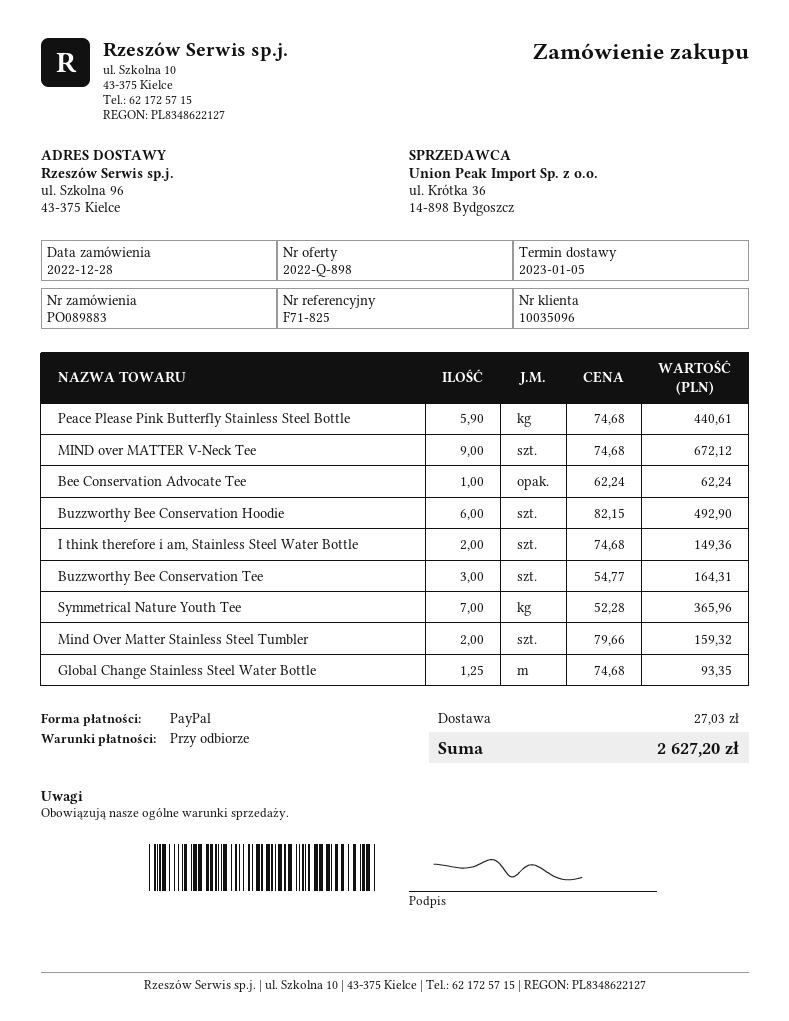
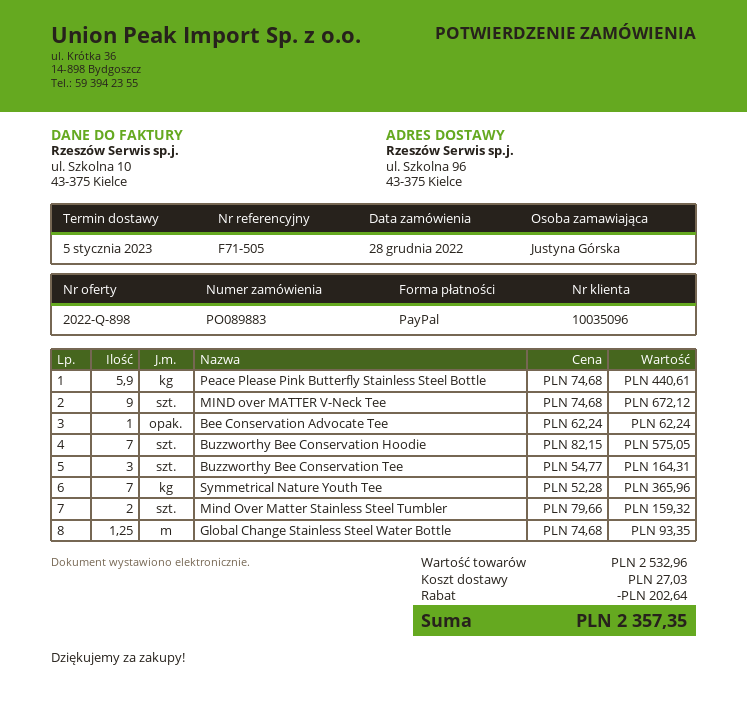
reference: F71-825 -> F71-505
Buzzworthy Bee Conservation Hoodie: 6 x 82.15 = 492.90 -> 7 x 82.15 = 575.05
I think therefore i am, Stainless Steel Water Bottle: 2 x 74.68 = 149.36 -> none
discount: none -> 202.64
total: 2627.20 -> 2357.35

....

What needs to be done:
Every record must be copied exactly, with images dropped from the result.

Your solution:
reference: F71-825 -> F71-505
Buzzworthy Bee Conservation Hoodie: 6 x 82.15 = 492.90 -> 7 x 82.15 = 575.05
I think therefore i am, Stainless Steel Water Bottle: 2 x 74.68 = 149.36 -> none
discount: none -> 202.64
total: 2627.20 -> 2357.35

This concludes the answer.